TRY IT: There is one span to output from the data below: the lines starting at the line with "- 6. Schedule" and ending at the line with "4. Schedule a". Output it exactly, ends included, nothing more.

EXERCISE INPUTS:
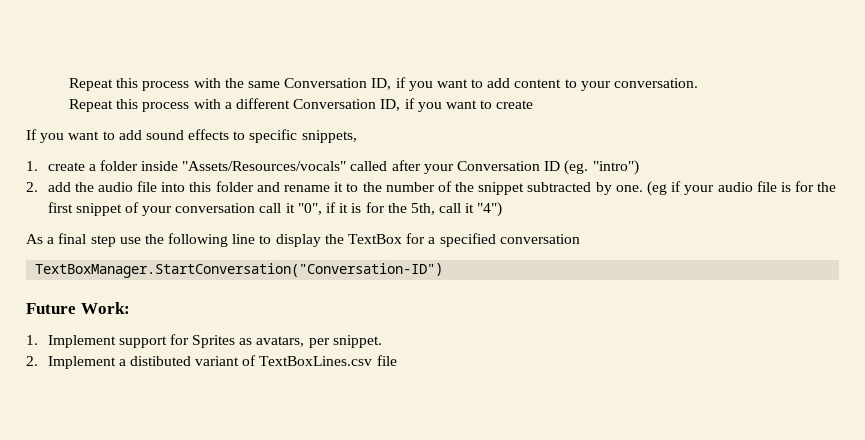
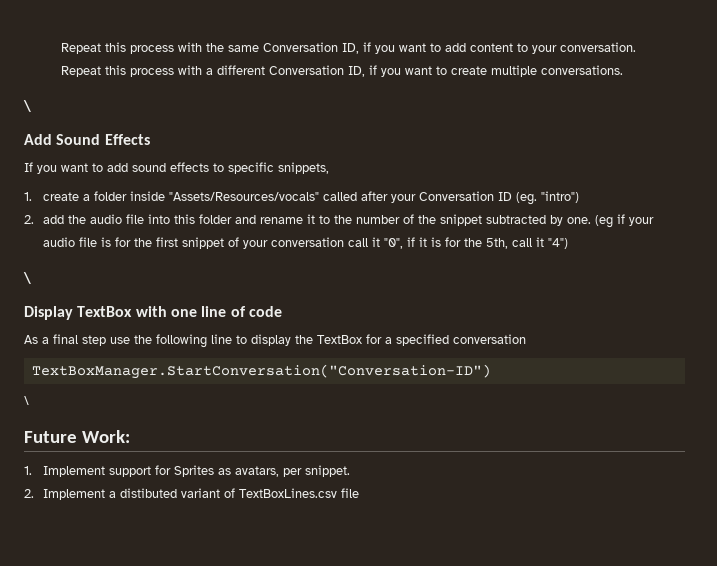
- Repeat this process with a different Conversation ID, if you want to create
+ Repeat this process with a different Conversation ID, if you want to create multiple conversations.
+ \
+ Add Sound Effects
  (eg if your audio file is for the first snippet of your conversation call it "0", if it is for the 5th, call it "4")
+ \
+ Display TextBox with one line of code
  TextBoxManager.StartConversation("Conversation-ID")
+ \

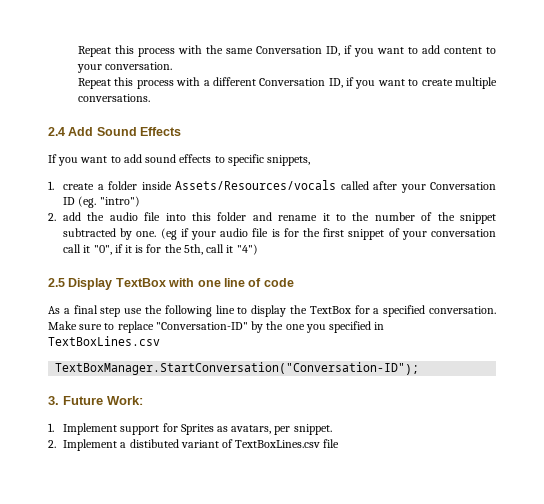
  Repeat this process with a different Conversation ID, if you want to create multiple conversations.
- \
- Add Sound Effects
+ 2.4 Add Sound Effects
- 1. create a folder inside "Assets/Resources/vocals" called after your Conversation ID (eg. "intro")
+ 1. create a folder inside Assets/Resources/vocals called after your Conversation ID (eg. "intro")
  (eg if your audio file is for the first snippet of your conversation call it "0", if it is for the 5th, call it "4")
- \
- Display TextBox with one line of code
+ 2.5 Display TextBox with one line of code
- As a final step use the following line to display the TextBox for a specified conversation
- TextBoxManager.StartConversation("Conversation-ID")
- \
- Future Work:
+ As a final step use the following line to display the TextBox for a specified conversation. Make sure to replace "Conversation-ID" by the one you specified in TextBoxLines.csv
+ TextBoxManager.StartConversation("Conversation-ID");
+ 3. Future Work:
--
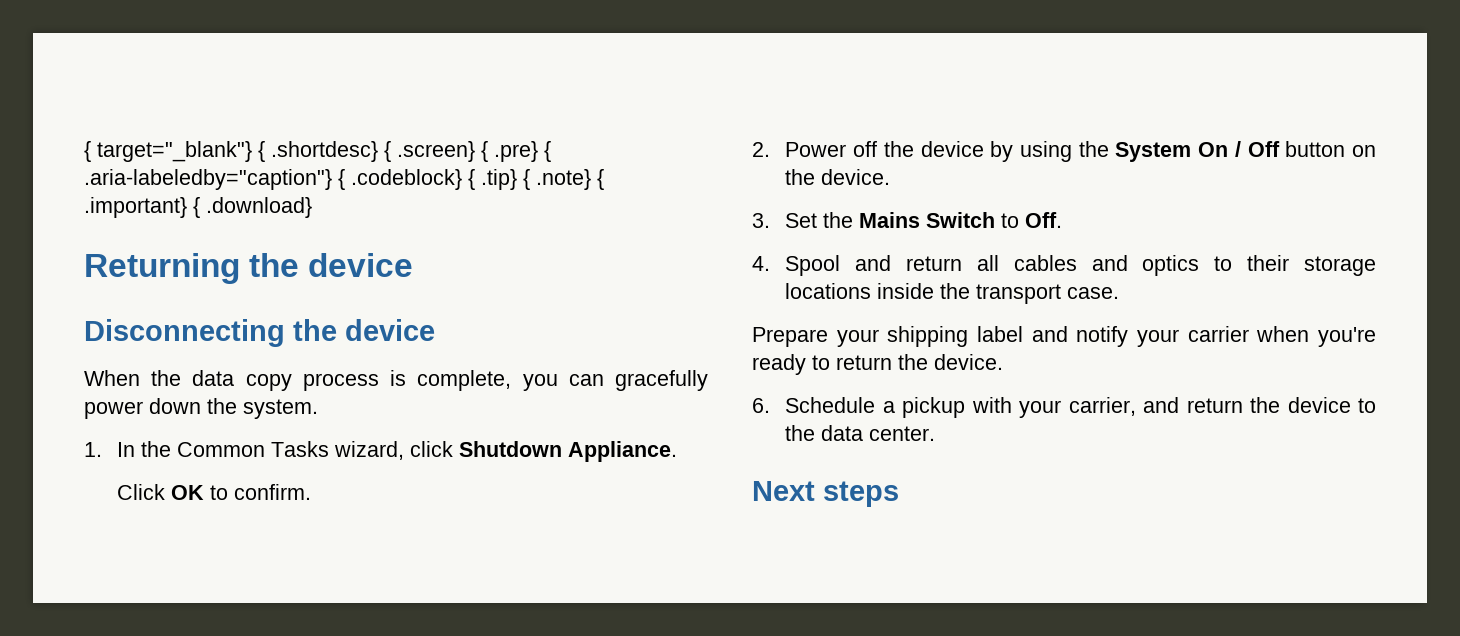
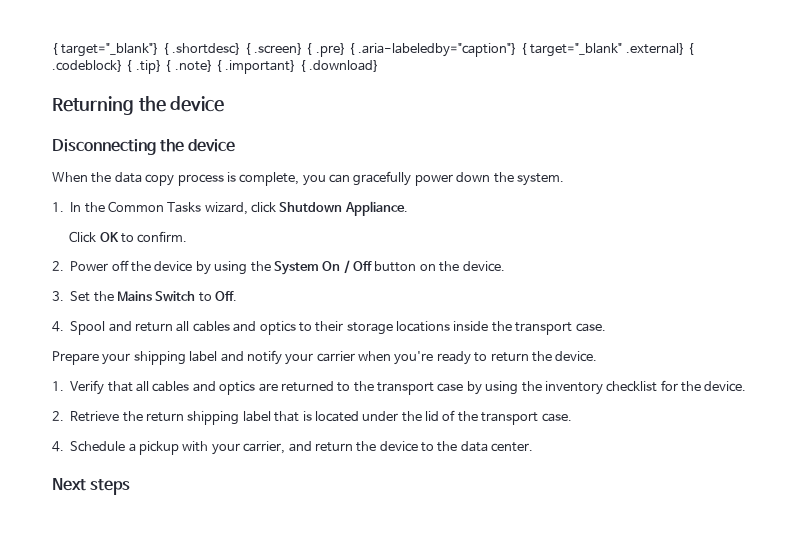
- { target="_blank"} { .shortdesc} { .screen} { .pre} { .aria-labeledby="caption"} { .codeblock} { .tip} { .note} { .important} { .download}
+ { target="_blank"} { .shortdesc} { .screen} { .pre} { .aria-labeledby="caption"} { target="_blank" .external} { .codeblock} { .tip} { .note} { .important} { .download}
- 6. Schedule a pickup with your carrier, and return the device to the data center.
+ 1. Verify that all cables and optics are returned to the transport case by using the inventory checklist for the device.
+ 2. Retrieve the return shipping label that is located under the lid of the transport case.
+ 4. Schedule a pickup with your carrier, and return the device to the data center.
* * *
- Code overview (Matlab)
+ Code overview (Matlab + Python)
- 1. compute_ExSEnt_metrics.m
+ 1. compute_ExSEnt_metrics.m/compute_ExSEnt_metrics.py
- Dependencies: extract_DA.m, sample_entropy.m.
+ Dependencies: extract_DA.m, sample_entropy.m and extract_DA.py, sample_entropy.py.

SOLUTION:
- 6. Schedule a pickup with your carrier, and return the device to the data center.
+ 1. Verify that all cables and optics are returned to the transport case by using the inventory checklist for the device.
+ 2. Retrieve the return shipping label that is located under the lid of the transport case.
+ 4. Schedule a pickup with your carrier, and return the device to the data center.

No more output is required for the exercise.